Also recently, CPD Supt. Philip Cline appeared with other officers, church and community
leaders to call for a zero-tolerance policy in all matters involving gang drug activity, following
a gang shooting in the Grand Boulevard area in the 4300 block of South Princeton Ave., on February
22 that injured three people, including two children.
A Satisfactory Report Deadly Moves”
reported that complaints about an increase in violent crime related to the Plan for Transformation
included a letter to CHA from the management company for the Near West Side mixed-income
development, Westhaven Park. In it, manager Veronica Roundtree complained about the crime in the
area driving away potential market rate customers.
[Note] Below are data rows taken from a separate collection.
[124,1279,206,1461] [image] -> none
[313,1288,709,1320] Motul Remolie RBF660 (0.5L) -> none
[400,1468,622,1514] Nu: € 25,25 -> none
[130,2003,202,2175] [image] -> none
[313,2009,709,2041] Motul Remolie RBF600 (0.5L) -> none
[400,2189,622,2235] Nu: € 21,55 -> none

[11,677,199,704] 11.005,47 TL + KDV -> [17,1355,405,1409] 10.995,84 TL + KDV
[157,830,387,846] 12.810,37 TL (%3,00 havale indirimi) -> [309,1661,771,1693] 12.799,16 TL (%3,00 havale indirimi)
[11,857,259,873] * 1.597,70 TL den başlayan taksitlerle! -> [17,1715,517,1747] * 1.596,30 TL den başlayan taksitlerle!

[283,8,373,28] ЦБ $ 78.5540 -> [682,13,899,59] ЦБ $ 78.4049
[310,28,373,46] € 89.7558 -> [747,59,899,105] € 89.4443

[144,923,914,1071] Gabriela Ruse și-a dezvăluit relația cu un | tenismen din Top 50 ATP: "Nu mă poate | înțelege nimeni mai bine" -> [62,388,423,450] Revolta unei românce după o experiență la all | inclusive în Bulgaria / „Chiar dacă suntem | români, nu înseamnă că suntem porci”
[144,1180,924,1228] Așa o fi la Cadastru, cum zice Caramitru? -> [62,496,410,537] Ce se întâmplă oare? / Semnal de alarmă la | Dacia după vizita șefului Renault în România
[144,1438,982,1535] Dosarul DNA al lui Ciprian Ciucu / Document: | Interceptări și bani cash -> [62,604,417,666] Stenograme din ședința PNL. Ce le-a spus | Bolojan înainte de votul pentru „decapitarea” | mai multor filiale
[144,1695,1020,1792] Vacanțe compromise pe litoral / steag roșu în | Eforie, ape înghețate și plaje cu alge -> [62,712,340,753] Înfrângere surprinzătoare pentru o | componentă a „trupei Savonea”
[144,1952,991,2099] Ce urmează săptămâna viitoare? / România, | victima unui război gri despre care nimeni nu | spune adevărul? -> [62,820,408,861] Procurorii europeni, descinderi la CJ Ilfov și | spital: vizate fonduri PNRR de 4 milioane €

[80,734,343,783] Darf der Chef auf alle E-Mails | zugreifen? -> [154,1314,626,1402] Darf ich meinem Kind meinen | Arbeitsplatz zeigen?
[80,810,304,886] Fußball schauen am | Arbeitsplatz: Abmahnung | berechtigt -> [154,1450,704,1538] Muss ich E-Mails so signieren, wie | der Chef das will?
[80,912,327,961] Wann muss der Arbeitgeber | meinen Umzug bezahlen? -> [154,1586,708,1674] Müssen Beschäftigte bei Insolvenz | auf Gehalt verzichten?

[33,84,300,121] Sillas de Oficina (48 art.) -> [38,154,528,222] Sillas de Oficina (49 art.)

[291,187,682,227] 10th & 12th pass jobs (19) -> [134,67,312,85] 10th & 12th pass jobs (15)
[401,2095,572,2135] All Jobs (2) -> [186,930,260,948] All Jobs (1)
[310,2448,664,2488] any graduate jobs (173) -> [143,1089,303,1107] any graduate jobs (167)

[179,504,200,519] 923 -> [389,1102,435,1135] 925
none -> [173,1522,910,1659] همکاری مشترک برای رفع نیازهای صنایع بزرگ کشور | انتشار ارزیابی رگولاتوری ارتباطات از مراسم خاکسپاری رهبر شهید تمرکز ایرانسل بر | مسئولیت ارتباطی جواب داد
In a second letter of complaint to the CHA, in
April 05, Roundtree stated that “there was some type of conflict between two
gangs…that resulted in shootings near the property.”
Roundtree also expressed concerns
about the Police officers detailed to the mixed-income and public housing sites.
“Whenever we
bring things to their attention, it is addressed, but it is short term. CPD is not effective in
that they have limitations in regards to staff and all of the officers are not effective when they
are on site,” she wrote.
Roundtree told
RJ last month there was a huge turnaround with the
loitering of non-leaseholders, and in the gang violence - and vacancies - at Westhaven. “I
can see a difference. It’s not near as bad as it was last year. It’s better. I
don’t have any vacancies in the new units. I don’t have any vacancies in the
affordable... Right at this moment, we are not experiencing any problems,” she said during a
February interview.
Lacking Resources for Relocatees In “Deadly Moves,”
RJ reported on
the influx of crime in the Englewood and South Shore areas, where public housing residents migrated
upon relocation under the Plan for Transformation.
Following the article, the Chicago Police
Department reported a decrease in the city’s homicide rate, and attributed it to several drug
raids at CHA sites and in other areas in which they confiscated hundreds of illegal weapons.
Recently,
RJ spoke to aldermen of two of the wards mentioned in the Deadly Moves series of
articles, to see what affect the past and recent drug raids had on the crime in their areas. They
reported continuing narcotic activity and reported a need for more police resources and social
services for the former CHA residents who relocated in their areas.
Fifth Ward Concerns Ald. Leslie
Hairston (5th), whose ward includes parts of the 21st and 3rd police districts, recently reported
persistent crime moving from CHA to her neighborhoods and not enough police resources. She reported
last year “that many of the communities that have received the highest concentrations of
relocated CHA residents have also seen significant increases in crime.”
“Specifically
in the 3rd and 21st districts, with gang activities, narcotics, prostitution,” she said,
during a phone interview last November.
The 3rd District, which includes South Shore, has seen some
of the highest concentrations of relocated former CHA residents, according to Hairston.
Hairston
also said that those areas still need more police officers.
“I think they need more
police…They need to be staffed at a hundred percent,” she said.
In a November 2005
report that Hairston provided to
RJ in February, she stated that “As of August [2005], the
3rd District was one of only four districts in the city that saw index crime increase over the
summer. The total increase of crime in the 3rd District was greater than the increases in her other
three districts combined, and there was a “dramatic increase in the shootings, murders and
violence along Cottage Grove, Maryland and Drexel Avenues.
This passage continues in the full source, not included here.